Crônica Viola Caipira
Crônicas Musicais

Crônica Viola Caipira

VIOLA CAIPIRA: de Renato Andrade a Roberto Zara

Crônica da Era do Rock, por Rodrigo Leste

Houve uma época em que frequentei muito o Barbazul, botequim famoso na Av. Getúlio Vargas em BH. Certa noite, batia papo com um pessoal, quando me aparece o Roberto Zara, broder das antigas, com quem tinha boa, mas afastada relação. Ele me cumprimenta e me presenteia com o seu CD mais recente: “Instrumental”.

Na capa, uma pintura de outro amigo, o artista plástico Eri Gomes: uma casinha da roça, com muita fumaça saindo pela chaminé; ao lado da casa, um elegante coqueiro espevitado. Sabia que o Zara era músico, mas não tinha ideia do seu estilo musical.

Ouvi o disco e curti demais! Excelente viola caipira com o suporte de belos arranjos que fazem um fundo discreto para que o instrumento sobressaia com elegância. Fiquei admirado: — Um barato!

A boa viola caipira me encanta, principalmente quando tocada por gênios como Renato Andrade. — Se não conhece vale a pena ouvir. — O cara é monstro! A viola em suas mãos alcança sonoridades que desafiam os grandes virtuoses de outros instrumentos. Me arrisco a dizer que Renato é o Rei da Viola Caipira. E olha que temos excelentes violeiras e violeiros nesse imenso Brasil: Helena Meirelles, Chico Lobo, Pereira da Viola, Almir Sater, Tavinho Moura, Roberto Côrrea e outros mais.

E tem mais: RA nascido em Abaeté, MG, traz na veia o sentimento do sertão que ganhou o mundo principalmente através da obra de outro mestre: João Guimarães Rosa, As músicas compostas e executadas por RA dialogam diretamente com a obra roseana; inclusive, uma de suas canções chama-se Sarapalha, que é o título de um excelente conto de GR.

A narrativa aparece no livro Sagarana. Outra de Renato é que ele adorava contar um “causo”. Seus shows eram entremeados por eles, jocosos e bem humorados, sempre passando pela tragicômica figura do diabo que também povoou as páginas de G. Rosa.

Outro dia, em Pouso Alegre, sul de Minas, assisti o show de outro grande violeiro: Ivan Vilela, que além de compor e tocar o instrumento com maestria, é também estudioso da história da viola caipira no Brasil. Ele é professor da Escola de Comunicações e Artes (ECA) da USP. Em seu livro “História e Cultura no Som da Viola”, Ivan Vilela conta “que a origem das violas pode ser traçada a partir do oud, o alaúde árabe.

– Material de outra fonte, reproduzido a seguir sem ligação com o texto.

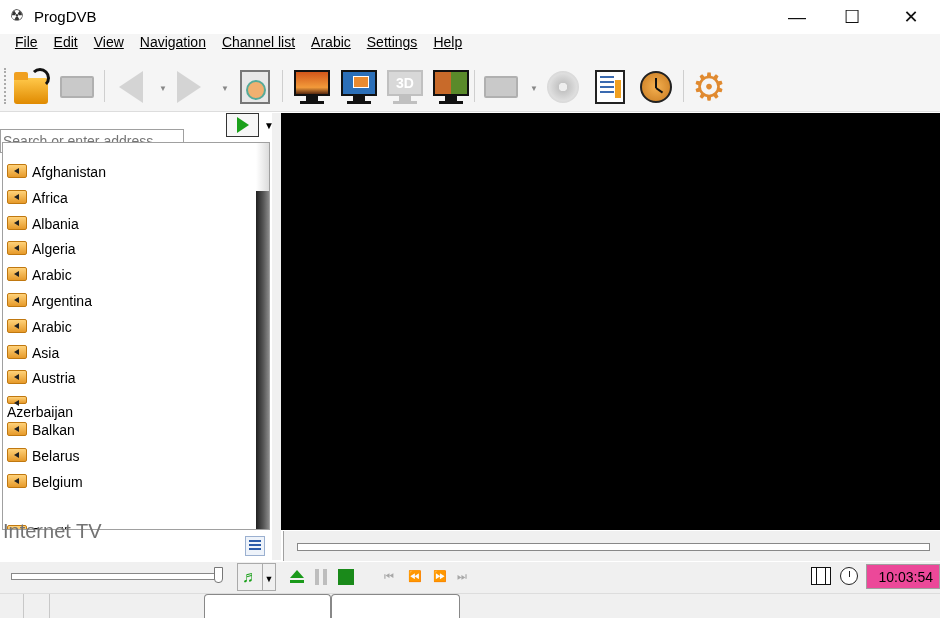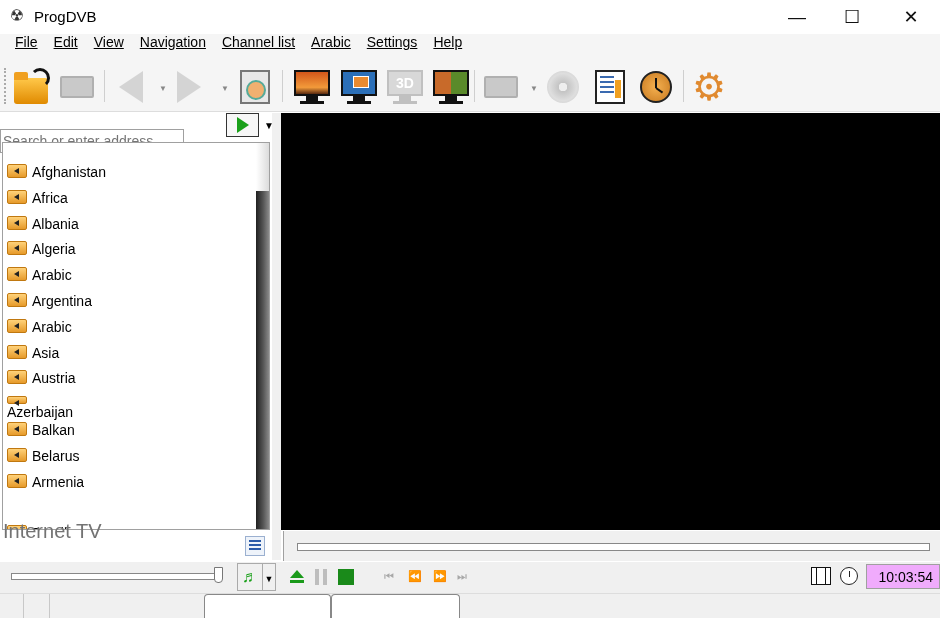"Armenia" span.list-label { text: Armenia -> Belgium }
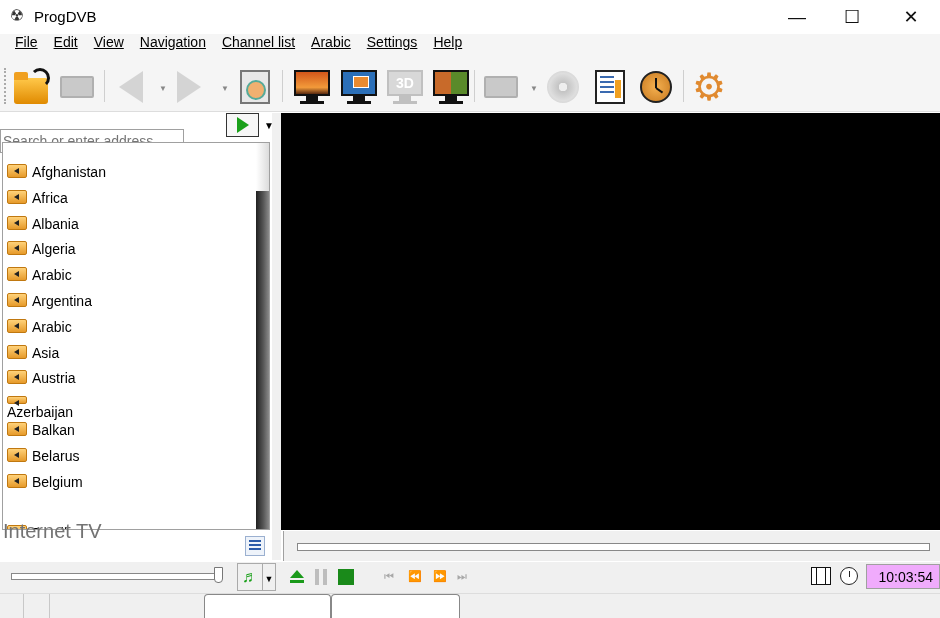"10:03:54" .clock-box { background: #f0abfc -> #ec4899 }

Este foi o primeiro instrumento de cordas dedilhadas com braço, no qual as notas podiam ser modificadas, introduzido na Europa. Foi do oud que surgiu a guitarra latina e, depois de várias transformações, as violas de mão portuguesas, que somam quase 800 anos de idade.” Vale a pena dar uma conferida no livro.

Apesar da hegemonia da música (?) de péssimo gosto que está sendo derramada nos ouvidos da população, uma estreita fatia de música de alta qualidade ainda consegue encontrar algumas frestas na muralha de mediocridade que cerca o Brasil e diria, até o mundo inteiro.

Através dos streams e de algumas raras frequências de rádio, podemos encontrar música de todo tipo (do clássico, passando pelo contemporâneo, até o popular) e de bom gosto, sendo produzida nos quatro cantos do planeta. A esse território de resistência podemos incorporar a boa viola caipira que tem raízes populares bem fincadas no nosso país.

Aí, quando nos deparamos com um artista como o Roberto Zara, o mais jovem da turma citada, pensamos que nem tudo está perdido. Espero que o Zara seja um dentre muitos! Que o amigo prossiga na pegada da viola caipira seguindo os passos dos grandes mestres e contribuindo para que esta refinada arte nunca deixe de existir.